Not to say, of course, that Hudson's work, since the very early Sixties with the Band, was not intense and personal. After woodsheding in his native Canada behind Ronnie Hawkins, as the Hawks, the group went out on its own, playing shows throughout the United States, before a chance meeting with Bob Dylan, and a renowned tour of Europe, finally captured publicly on the Royal Albert Hall 1966 release a year or so ago, brought them worldwide attention.

Yet, within a few years of that tour, this arguably greatest of bar bands, loud and raucous, whittled it back a bit, emerging from a lengthy hiatus in the Woodstock area with a sound unlike anything else heard at the time.

"We just sounded different, and we still do, when you listen to it." Hudson recalled." The voices were just so unique, and Robbie (chief songwriter and guitarist Robertson) was so crafty, such a hard worker, and very adept (as a writer) with the legal pad and pencil."

What made the Band's music so interesting was Hudson's unique contribution, from the early days of relatively straight forward organ and piano work (check out "Chest Fever" from the first album and "Rag Mama Rag" from the second for some good examples), to his later incorporation of synthesizers, piccolos, soprano saxophone and other instruments and sounds that added such depth to the Band's work, and clearly defined their music.

"What I did was add texture and variety to the music," Hudson said."Every song gave a clearly different choice of instruments that I could use. Usually, in the studio, I'd listen to the basic track, while the singers were being worked out, I'd add a bit here and there, work it out, and after a few takes, we'd decide what was good to add to the basic part of the song."

Interestingly, it was Dylan who really taught Hudson how to work in a studio setting.

"He gave me the greatest lessons I ever learned about how to work in a studio," Hudson recalled."He would go in with us, play a new song only partway through, we wouldn't much rehearse or much less play it all the way through to learn it, and he'd turn on the tape, and we'd get it down in a first or a second take.

"He just knew the material, he didn't do it to death," Hudson said,"which is a great way to do things."

Hudson also said that, despite the commercial release of The Basement Tapes, in the mid Seventies, and the readily available bootlegs of a number of the songs Dylan and The Band worked on in Woodstock in the late Sixties, there may still be some works that have never seen the light of day.

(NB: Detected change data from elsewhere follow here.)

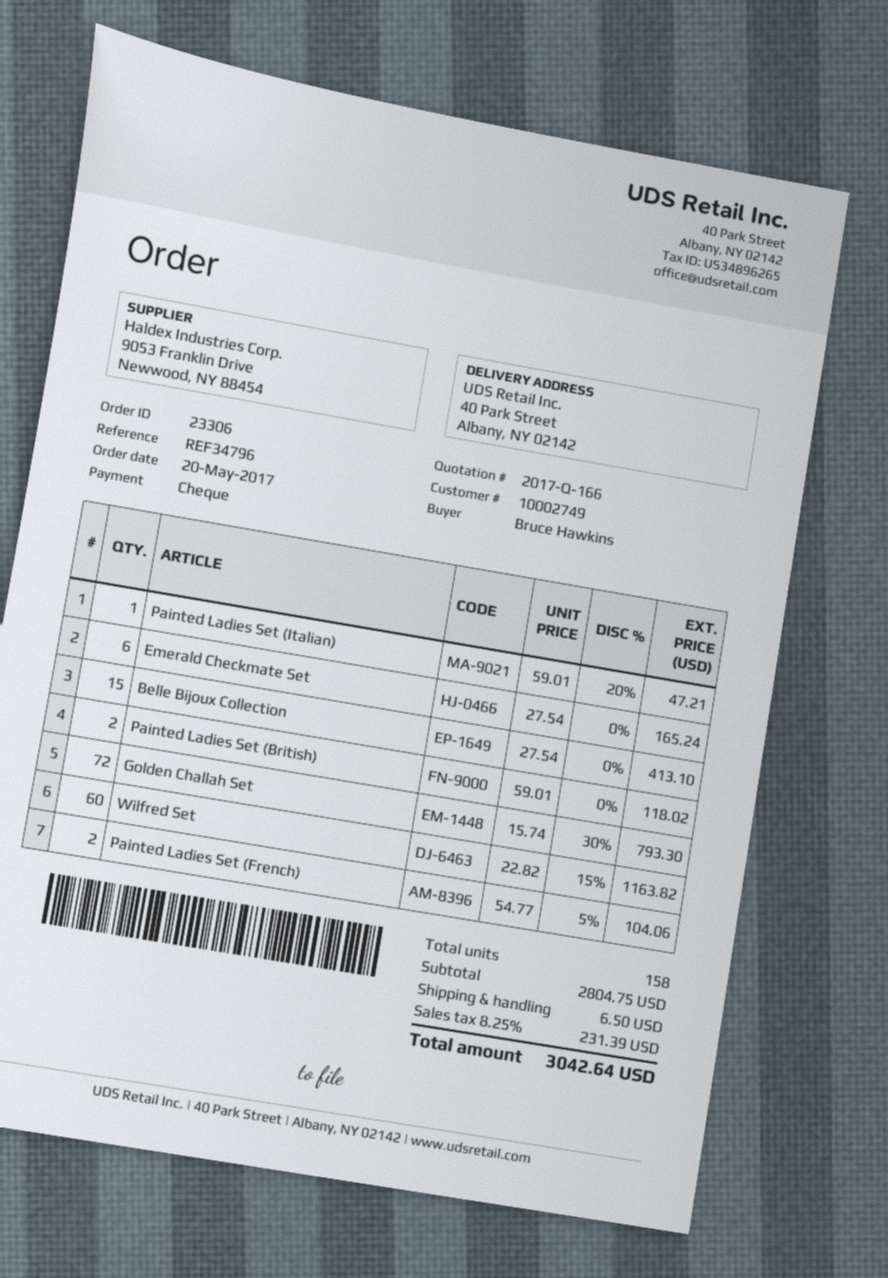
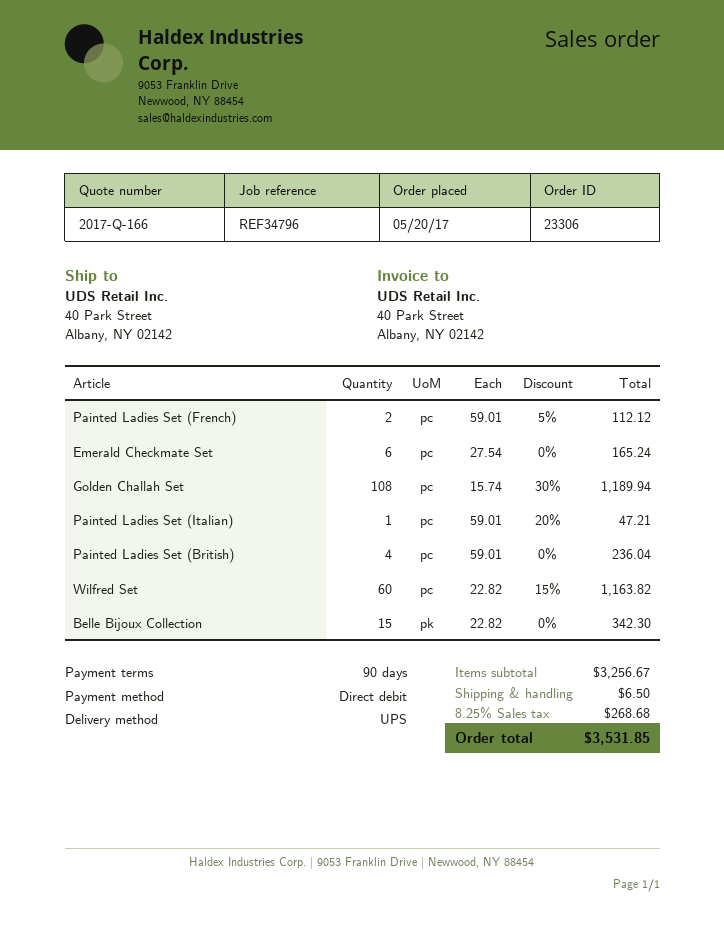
payment method: cheque -> direct debit
Belle Bijoux Collection: 15 x 27.54 = 413.10 -> 15 x 22.82 = 342.30
Painted Ladies Set (British): 2 x 59.01 = 118.02 -> 4 x 59.01 = 236.04
Golden Challah Set: 72 x 15.74 - 30% = 793.30 -> 108 x 15.74 - 30% = 1189.94
Painted Ladies Set (French): 2 x 54.77 - 5% = 104.06 -> 2 x 59.01 - 5% = 112.12
subtotal: 2804.75 -> 3256.67
tax: 8.25% = 231.39 -> 8.25% = 268.68
total: 3042.64 -> 3531.85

"There may still be some things in there, I just have to find them," Hudson said, with a laugh."There's one by Bob, called 'Can I Get a Racehorse,' he thought I had it (on tape) and I thought he had it. It's there somewhere. We just need to see if we can find it."

After playing with the members of the Band for, in some cases, over almost four decades, Hudson has an interesting perspective on the group members, and a particular fondness for two, pianist Richard Manuel and bassist Rick Danko, who have passed away.

"Rick was just 'go, man, go,' constant energy, an amazing vitality," he recalled."Richard was the most entertaining, sociable, peaceful person, always full of new ideas. He should have been an actor.

"Missing them, and what they meant to me and to the world, is something that I can't express in mere words," Hudson added."As my friends, they were just very, very important people."

While Hudson admits that, with two original members gone; and, one, Robertson, basically retired from performing with the group, the days of the Band have passed, although he still plays with drummer Levon Helm, who, despite health problems in recent years, performs on the new album.

"Levon's solid as a rock, always has been, always will be," he said."I just spoke to him a few days ago, he sounds good, and ready to go. I can always see working with him."

But, at this point, both Garth and Maud Hudson seems content to let the legacy of The Band remain on its own, focusing on a his new solo work, and the future, all at an age when many persons, musicians or otherwise, might be content to slow it down.

"You want to be able to play and produce music that will touch younger generations," said Maud Hudson," just like Garth with the white owl, you want to be looking forward.